Mesmo fora do mercado formal de trabalho, o salário-maternidade, pago pelo Instituto Nacional do Seguro Social, garante um valor total de R$ 6.484 durante o período de afastamento após o parto, adoção ou guarda judicial.
Benefício vale para quem contribui — e também para quem está sem emprego
O salário-maternidade é pago por até 120 dias (quatro meses). Em 2026, o valor mínimo mensal corresponde ao salário mínimo vigente, estimado em R$ 1.621, o que resulta no total de R$ 6.484 ao final do período. Esse é o valor recebido por seguradas que não têm renda fixa elevada ou que contribuem sobre o piso.
O benefício não é exclusivo de mulheres com carteira assinada. Ele também alcança autônomas, MEIs, trabalhadoras desempregadas dentro do chamado “período de graça”, empregadas domésticas e seguradas especiais, como agricultoras familiares e pescadoras artesanais.

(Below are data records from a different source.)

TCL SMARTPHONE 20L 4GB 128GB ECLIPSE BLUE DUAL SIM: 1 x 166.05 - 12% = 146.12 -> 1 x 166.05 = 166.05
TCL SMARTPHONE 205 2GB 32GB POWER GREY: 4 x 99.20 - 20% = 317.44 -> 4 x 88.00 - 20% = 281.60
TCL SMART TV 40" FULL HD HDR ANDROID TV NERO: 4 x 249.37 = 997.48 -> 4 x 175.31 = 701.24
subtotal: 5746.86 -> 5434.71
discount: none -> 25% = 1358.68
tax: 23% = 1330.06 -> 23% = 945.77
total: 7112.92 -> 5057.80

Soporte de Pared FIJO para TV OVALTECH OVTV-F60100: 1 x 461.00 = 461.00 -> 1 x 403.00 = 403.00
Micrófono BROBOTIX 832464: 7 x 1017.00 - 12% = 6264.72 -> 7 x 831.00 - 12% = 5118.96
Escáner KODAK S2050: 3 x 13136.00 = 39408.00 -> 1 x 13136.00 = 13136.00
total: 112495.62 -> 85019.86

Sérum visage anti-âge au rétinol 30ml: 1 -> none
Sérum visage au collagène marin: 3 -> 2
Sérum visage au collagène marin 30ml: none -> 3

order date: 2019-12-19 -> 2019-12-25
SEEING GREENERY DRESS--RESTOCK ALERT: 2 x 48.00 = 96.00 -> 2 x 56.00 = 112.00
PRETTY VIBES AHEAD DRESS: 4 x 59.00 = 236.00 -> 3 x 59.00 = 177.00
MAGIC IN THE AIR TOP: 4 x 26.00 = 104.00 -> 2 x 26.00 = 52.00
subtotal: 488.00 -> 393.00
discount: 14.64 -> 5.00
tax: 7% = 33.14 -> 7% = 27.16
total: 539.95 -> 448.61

No caso das mulheres sem emprego formal, o ponto central é manter a qualidade de segurada. Isso significa ter contribuído ao INSS anteriormente e ainda estar dentro do prazo em que a Previdência mantém a proteção, mesmo sem recolhimentos recentes. Nessa situação, o valor pago costuma ser a média das últimas contribuições, respeitando o piso nacional.
Já para autônomas e MEIs, o cálculo depende do valor sobre o qual a contribuição foi feita. Quem paga o INSS com base no salário mínimo recebe exatamente esse valor mensal durante o afastamento. Para as seguradas especiais, não há exigência de contribuição mensal: basta comprovar o exercício da atividade rural nos meses anteriores ao parto.
O pedido do benefício é feito diretamente ao INSS, preferencialmente pelos canais digitais. Documentos pessoais, certidão de nascimento da criança e comprovantes de contribuição ou atividade são essenciais para evitar atrasos.